Large drawings of flowers stretch from floor to ceiling, interspersed with childlike doodles and rubbery human heads.
The gallery is transformed into something like the space of the mind in remembering or dreaming; a place that flickers in and out of three dimensions and linear time.
We might find an insight in the unreal space, but it refuses to be held onto. The feeling of a tangible crystal clear truth evaporates, but the images remain to haunt at a greater truth lost in our waking hours.

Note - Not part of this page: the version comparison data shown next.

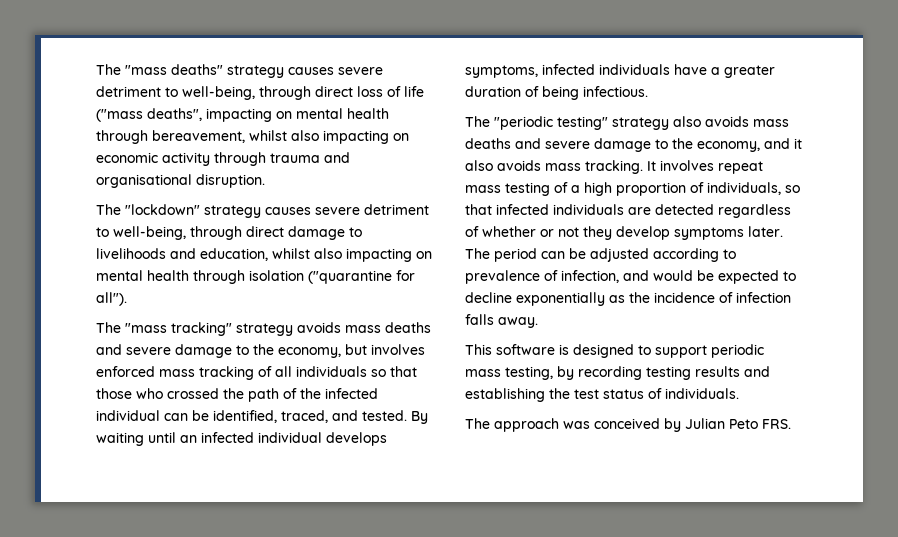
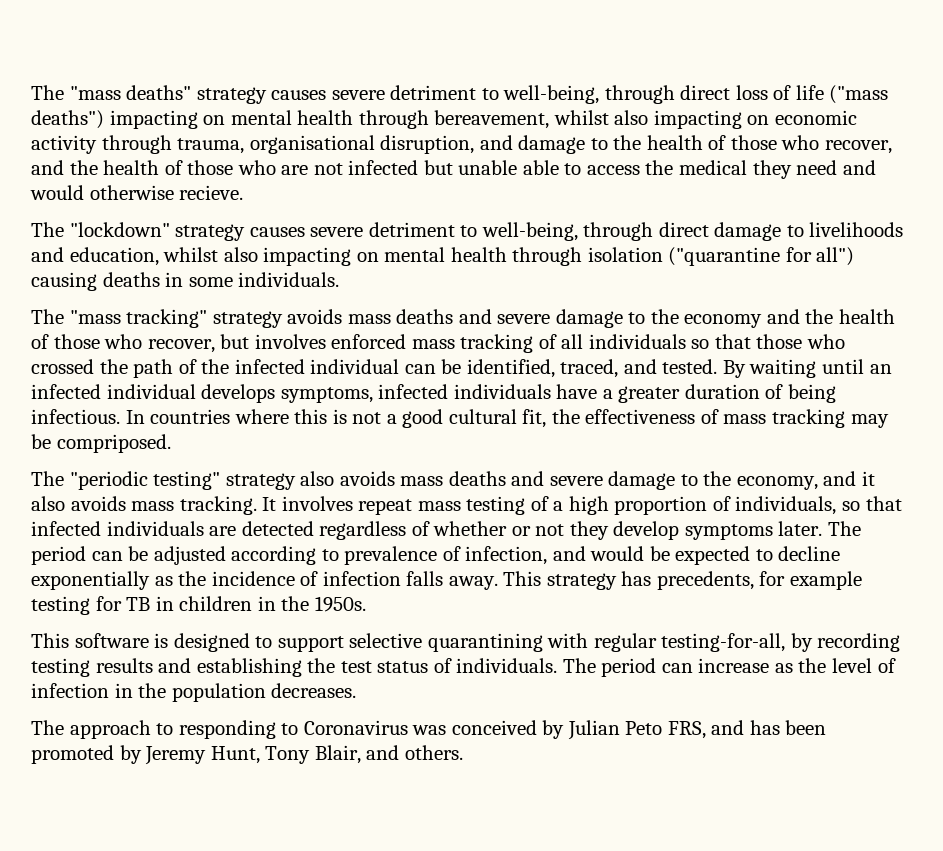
- The "mass deaths" strategy causes severe detriment to well-being, through direct loss of life ("mass deaths", impacting on mental health through bereavement, whilst also impacting on economic activity through trauma and organisational disruption.
+ The "mass deaths" strategy causes severe detriment to well-being, through direct loss of life ("mass deaths") impacting on mental health through bereavement, whilst also impacting on economic activity through trauma, organisational disruption, and damage to the health of those who recover, and the health of those who are not infected but unable able to access the medical they need and would otherwise recieve.
- The "lockdown" strategy causes severe detriment to well-being, through direct damage to livelihoods and education, whilst also impacting on mental health through isolation ("quarantine for all").
+ The "lockdown" strategy causes severe detriment to well-being, through direct damage to livelihoods and education, whilst also impacting on mental health through isolation ("quarantine for all") causing deaths in some individuals.
- The "mass tracking" strategy avoids mass deaths and severe damage to the economy, but involves enforced mass tracking of all individuals so that those who crossed the path of the infected individual can be identified, traced, and tested.
+ The "mass tracking" strategy avoids mass deaths and severe damage to the economy and the health of those who recover, but involves enforced mass tracking of all individuals so that those who crossed the path of the infected individual can be identified, traced, and tested.
+ In countries where this is not a good cultural fit, the effectiveness of mass tracking may be compriposed.
+ This strategy has precedents, for example testing for TB in children in the 1950s.
- This software is designed to support periodic mass testing, by recording testing results and establishing the test status of individuals.
- The approach was conceived by Julian Peto FRS.
+ This software is designed to support selective quarantining with regular testing-for-all, by recording testing results and establishing the test status of individuals. The period can increase as the level of infection in the population decreases.
+ The approach to responding to Coronavirus was conceived by Julian Peto FRS, and has been promoted by Jeremy Hunt, Tony Blair, and others.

There’s no boundary box of frame, edges of drawing overlap and scrawls knit together, jumping from one paper surface to another, pink-skinned heads float freely and invert. The work in Belly combines for an aesthetic that feels much like a psychedelia of the self, with visuals that oscillate rapidly between the mental constructions of a child or adult, or out of chronology altogether.
It is a reconstructed space of frozen moments, replayed motion and esoteric annotations. As in dreams or memories we try to find the truth, where choices lead to divergent paths, what could have been and still could be, looking for signal among the noise.
In our heads the kaleidoscopic potential of imagination unfurls, possibilities for the grand and absurd exploding like shrapnel, our perception of crisp boundaries around the self become perforated and eventually disintegrate.
In that dissolution there are sensations of curiosity, terror, joy- but ultimately some sublime beauty: that what we are, and may be, is so much more than what is seen.